Click the star to add/remove an item to/from your individual schedule.
You need to be logged in to avail of this functionality.

Accepted Paper:

Oil-geothermal spillovers: the role of oil in the global development of geothermal energy, 1960s-1980s  
Odinn Melsted (Maastricht University)

Paper short abstract:

The paper examines the role of oil companies and technologies in the development of geothermal energy. As will be argued, the "spillover" of oil technologies was crucial for worldwide geothermal development from the 1960s, revealing an understudied link and the messiness of historical transitions.

Paper long abstract:

Between the 1960s and 1980s, the geothermal energy resources of several of the world’s most volcanically active regions were developed at scale. This development surge was enabled by improved exploration and drilling methods, along with decisions to invest in geothermal energy as an environmentally friendly and renewable alternative to fossil fuels.
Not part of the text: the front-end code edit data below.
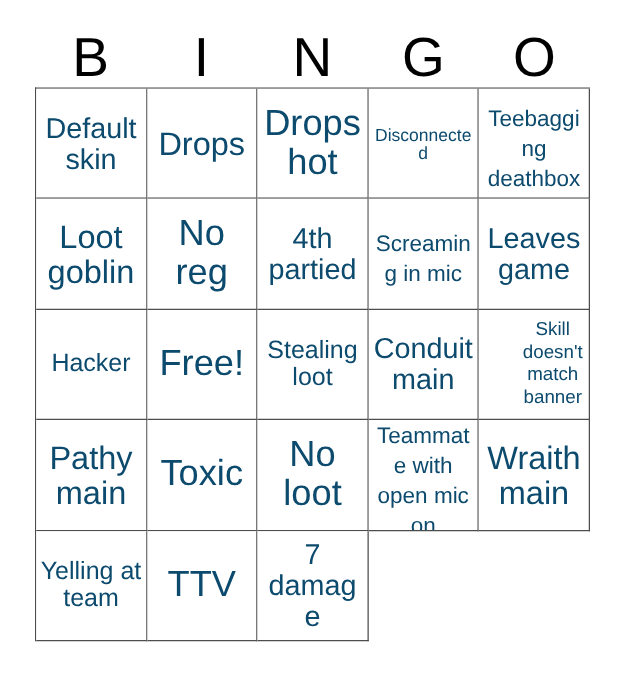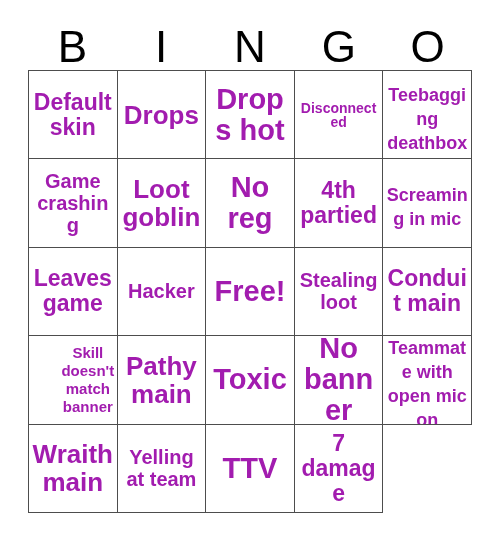--- a/index.html
+++ b/index.html
@@ -65,22 +65,22 @@
     align-items: center;
     justify-content: center;
     text-align: center;
     padding: 2px 3px;
     overflow: hidden;
     background: #ffffff;
   }
   .cell-text {
     display: block;
     width: 100%;
-    color: #a21caf;
-    font-weight: 700;
+    color: #0c4a6e;
+    font-weight: 400;
     word-wrap: break-word;
     overflow-wrap: break-word;
     hyphens: none;
   }
   
   .fs-xxl .cell-text { font-size: 29px; line-height: 31px; }
   .fs-xl  .cell-text { font-size: 26px; line-height: 28px; }
   .fs-l   .cell-text { font-size: 23px; line-height: 25px; }
   .fs-m   .cell-text { font-size: 20px; line-height: 22px; }
   .fs-s   .cell-text { font-size: 15px; line-height: 18px; margin-left: 30px; }
@@ -109,23 +109,20 @@
       </div>
       <div class="bingo-cell fs-xxl">
         <span class="cell-text">Drops hot</span>
       </div>
       <div class="bingo-cell fs-xxs">
         <span class="cell-text">Disconnected</span>
       </div>
       <div class="bingo-cell fs-xs">
         <span class="cell-text">Teebagging deathbox</span>
       </div>
-      <div class="bingo-cell fs-m">
-        <span class="cell-text">Game crashing</span>
-      </div>
       <div class="bingo-cell fs-xl">
         <span class="cell-text">Loot goblin</span>
       </div>
       <div class="bingo-cell fs-xxl">
         <span class="cell-text">No reg</span>
       </div>
       <div class="bingo-cell fs-l">
         <span class="cell-text">4th partied</span>
       </div>
       <div class="bingo-cell fs-xs">
@@ -149,21 +146,21 @@
       <div class="bingo-cell fs-s">
         <span class="cell-text">Skill doesn't match banner</span>
       </div>
       <div class="bingo-cell fs-xl">
         <span class="cell-text">Pathy main</span>
       </div>
       <div class="bingo-cell fs-xxl">
         <span class="cell-text">Toxic</span>
       </div>
       <div class="bingo-cell fs-xxl">
-        <span class="cell-text">No banner</span>
+        <span class="cell-text">No loot</span>
       </div>
       <div class="bingo-cell fs-xs">
         <span class="cell-text">Teammate with open mic on</span>
       </div>
       <div class="bingo-cell fs-xl">
         <span class="cell-text">Wraith main</span>
       </div>
       <div class="bingo-cell fs-m">
         <span class="cell-text">Yelling at team</span>
       </div>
An often overlooked but crucial factor in the history of geothermal development were “spillovers” from the oil industry. While fundamentally different in end use, geothermal and hydrocarbon industries employ similar methods for exploring and extracting fluids and gases. Adapted to the requirements of geothermal energy, petroleum technologies – ranging from geoscientific exploration techniques, oilwell rotary drilling rigs, to well-logging and reservoir engineering – greatly improved the knowledge of geothermal reservoirs, the success rate of well drilling and the efficiency of geothermal energy production. In this paper, I analyze spillovers between oil and geothermal industries in the cases of Italy, California, New Zealand, Indonesia and Iceland, which all developed large geothermal fields with the help of petroleum technologies. Those oil spillovers ranged from the direct involvement of oil companies in geothermal projects – above all Union Oil, ENI and Chevron – to rather indirect influences with the exchange of geoscientists, independent drilling companies and research institutes between the industries. As I will argue, energy history needs to pay more attention to the co-evolution of multiple energy systems and the messiness of transition processes, as oil actors and companies played a key role in the transition processes to geothermal energy.